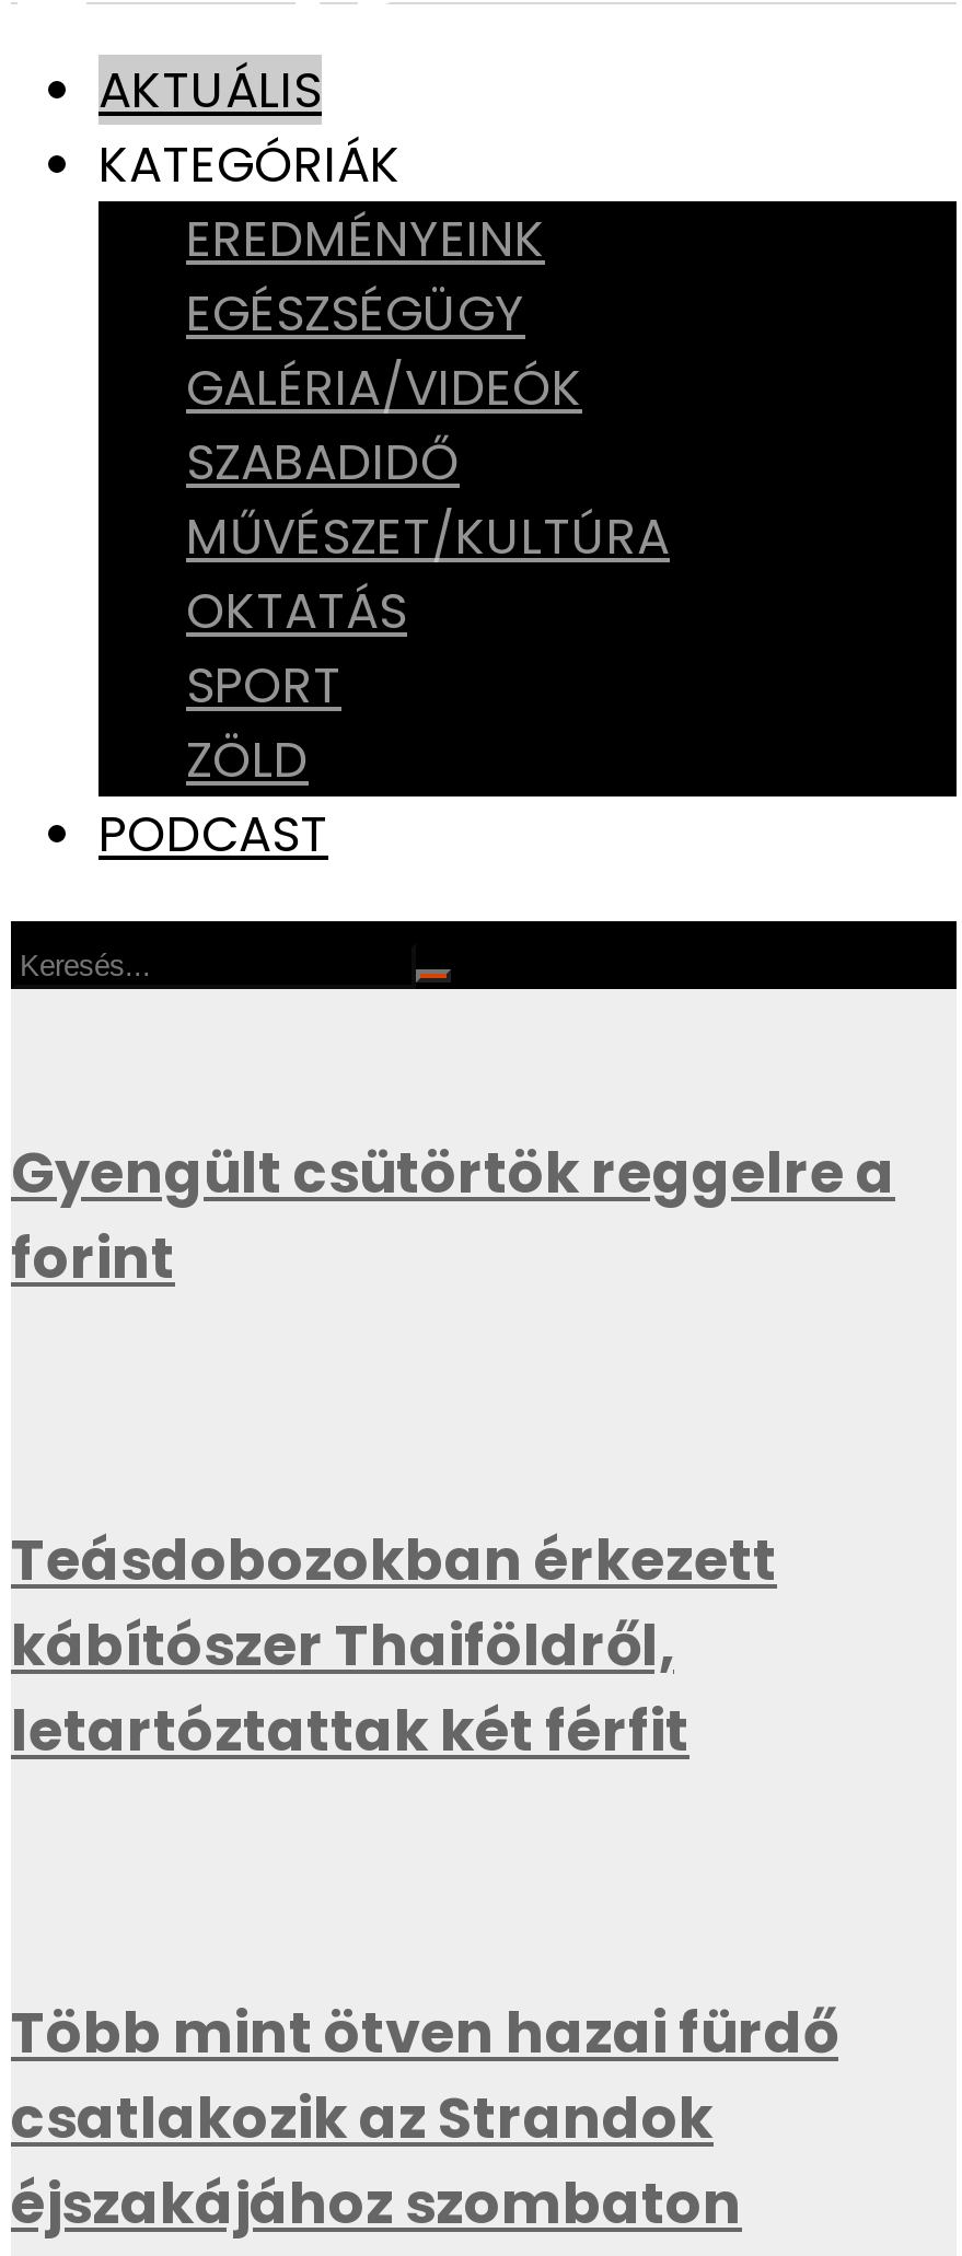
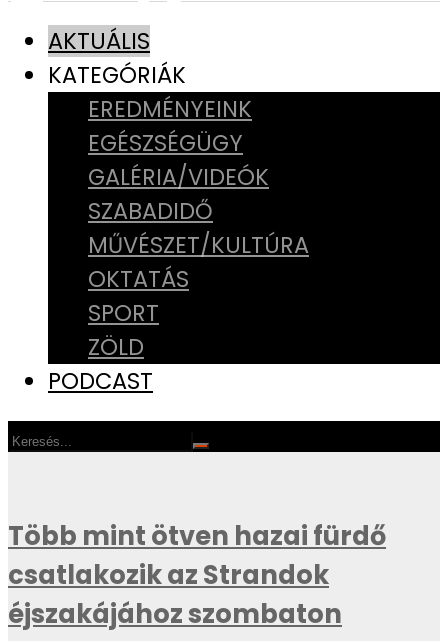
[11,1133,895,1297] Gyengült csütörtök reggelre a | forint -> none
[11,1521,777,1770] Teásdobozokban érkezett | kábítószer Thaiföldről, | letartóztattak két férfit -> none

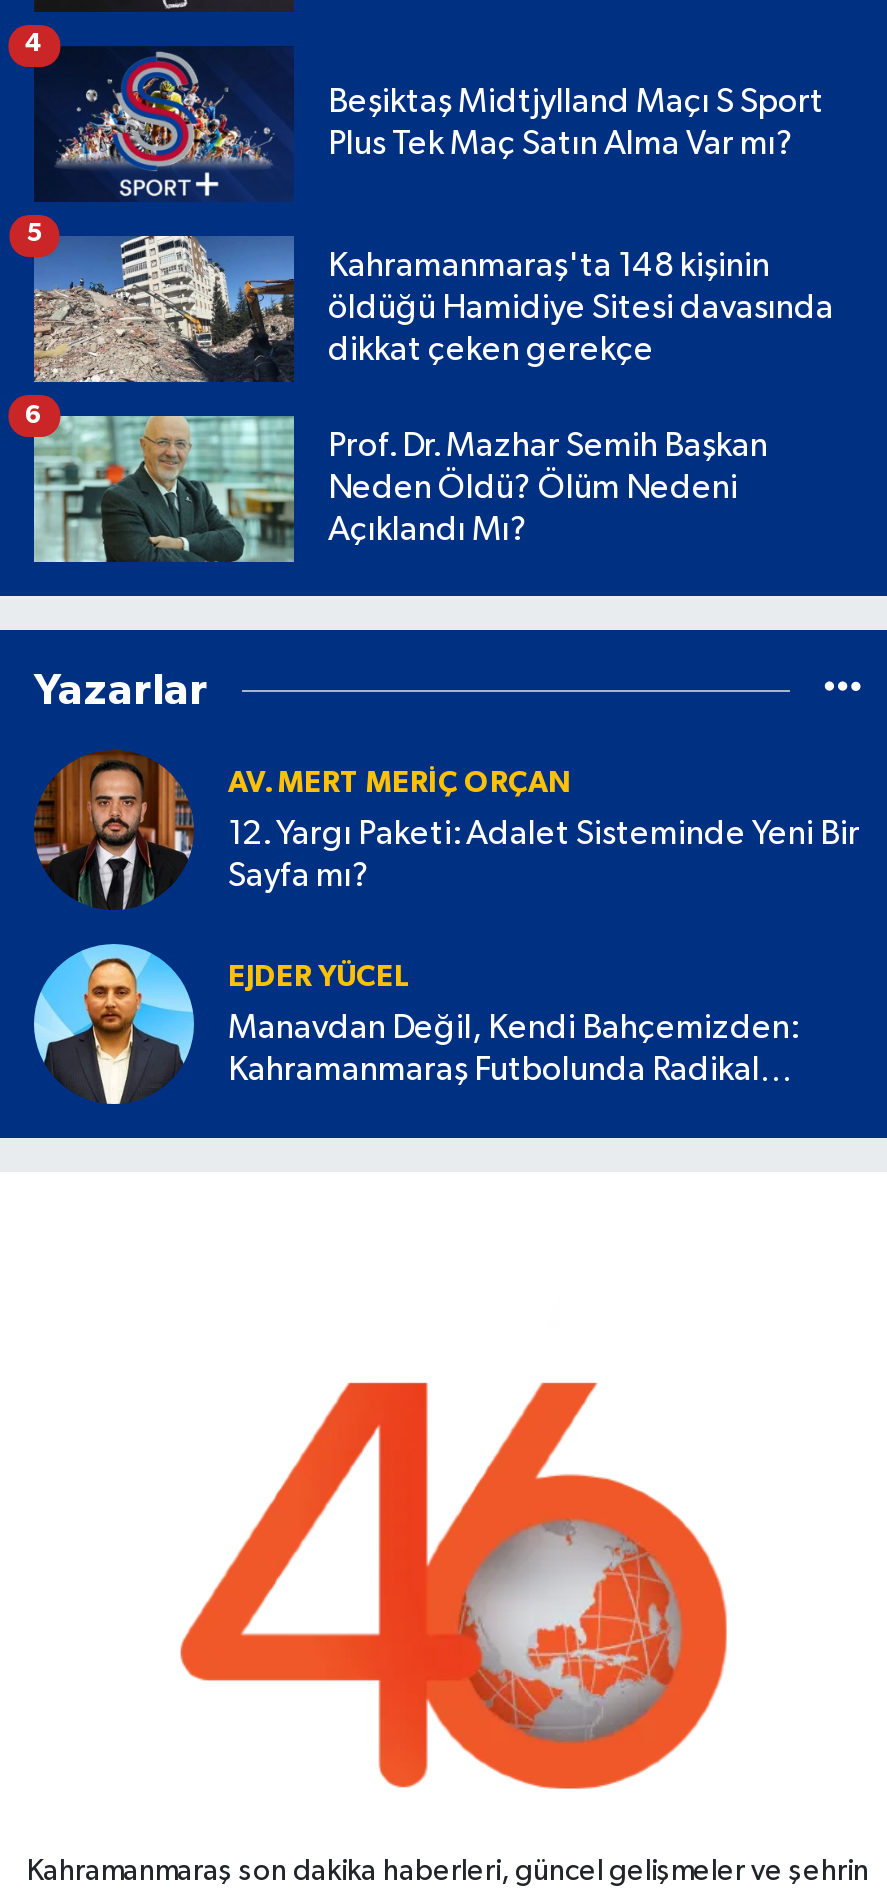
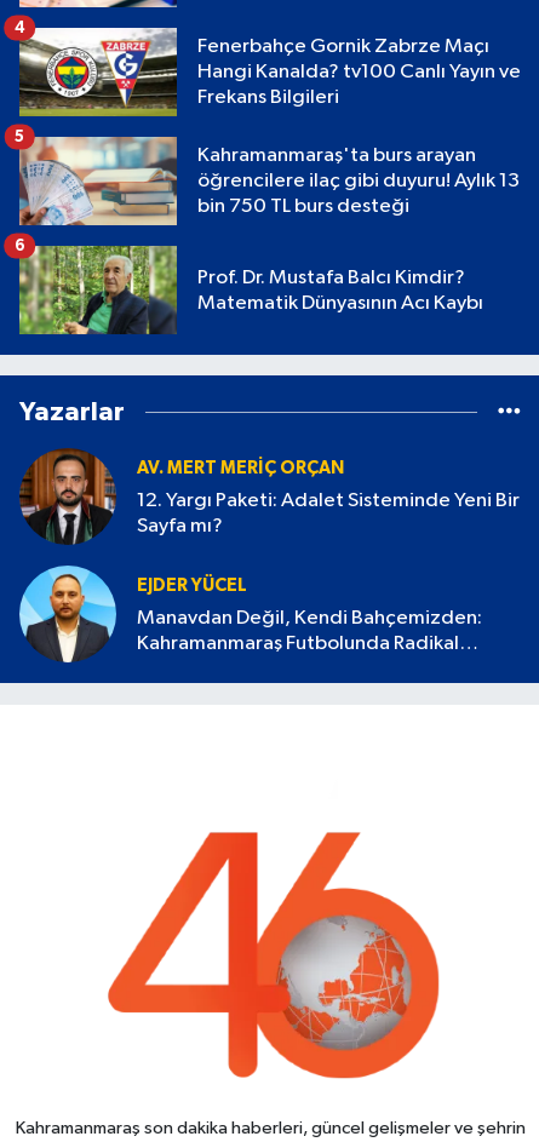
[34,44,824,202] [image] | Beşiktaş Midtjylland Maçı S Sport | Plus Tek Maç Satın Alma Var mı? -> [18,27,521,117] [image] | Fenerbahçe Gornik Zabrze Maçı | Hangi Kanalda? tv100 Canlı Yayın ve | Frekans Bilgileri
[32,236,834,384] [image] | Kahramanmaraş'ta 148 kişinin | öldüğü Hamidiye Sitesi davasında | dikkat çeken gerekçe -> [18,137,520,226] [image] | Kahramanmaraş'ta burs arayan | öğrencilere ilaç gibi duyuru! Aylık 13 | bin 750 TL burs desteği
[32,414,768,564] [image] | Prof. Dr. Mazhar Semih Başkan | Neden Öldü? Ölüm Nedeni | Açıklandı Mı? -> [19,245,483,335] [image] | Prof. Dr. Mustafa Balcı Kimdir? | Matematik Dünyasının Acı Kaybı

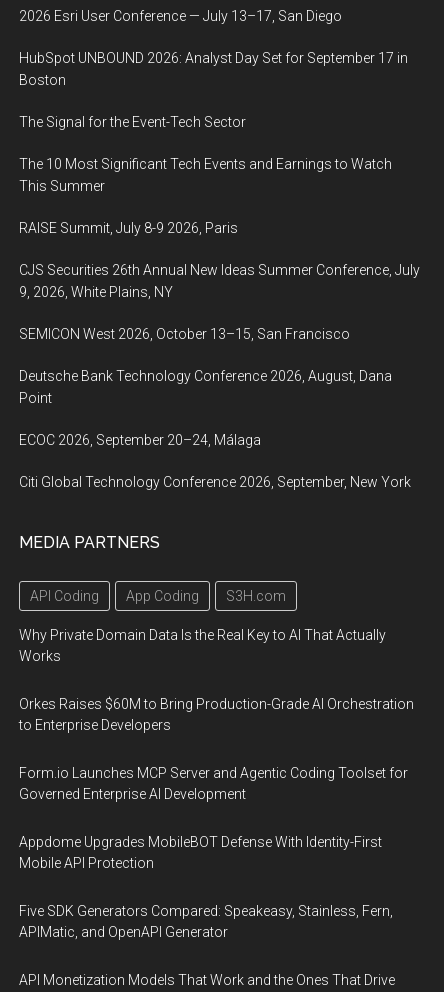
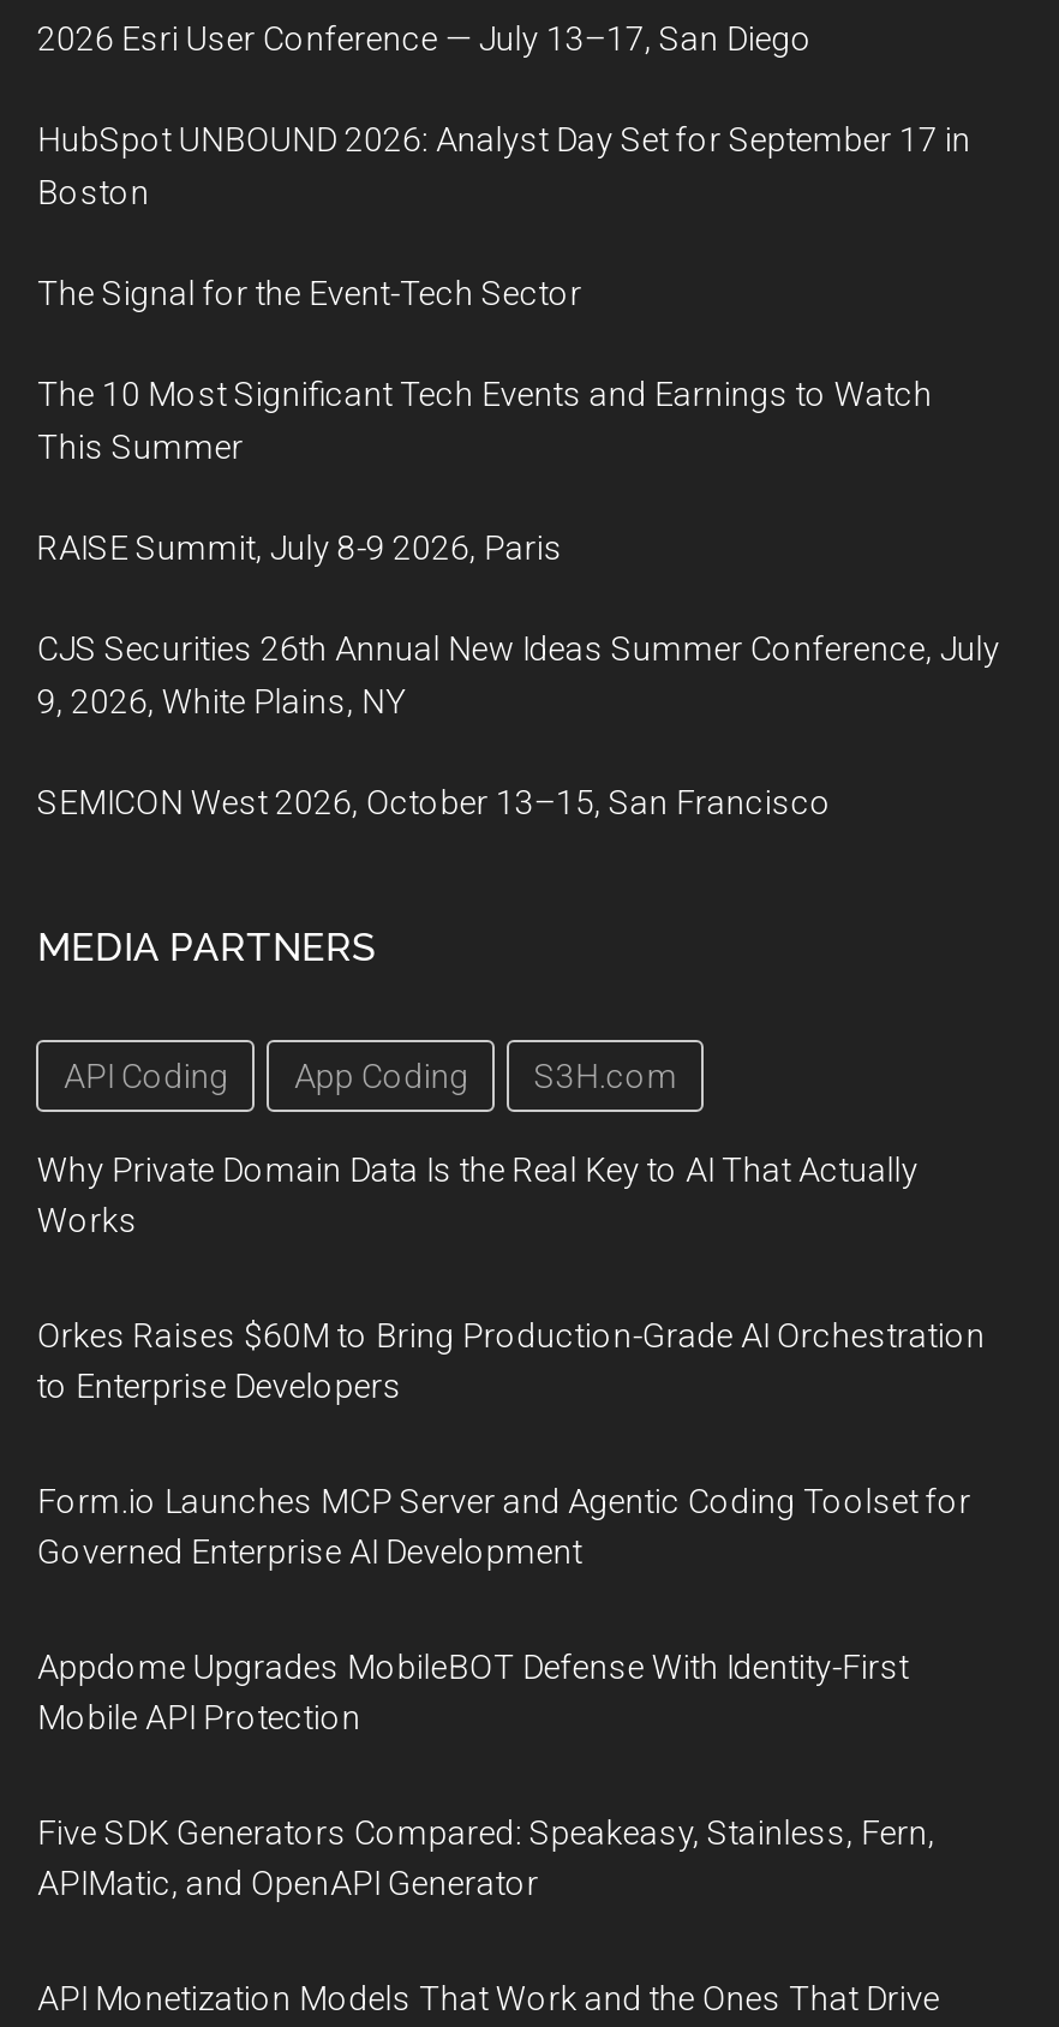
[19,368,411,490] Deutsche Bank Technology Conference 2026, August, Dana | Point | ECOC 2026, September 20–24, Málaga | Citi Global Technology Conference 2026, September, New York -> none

· · · · ·

§ REQUIREMENT: A number is the only answer here: how many lines of the material above contain "none"?

§ SOLUTION TO THIS PROBLEM: 3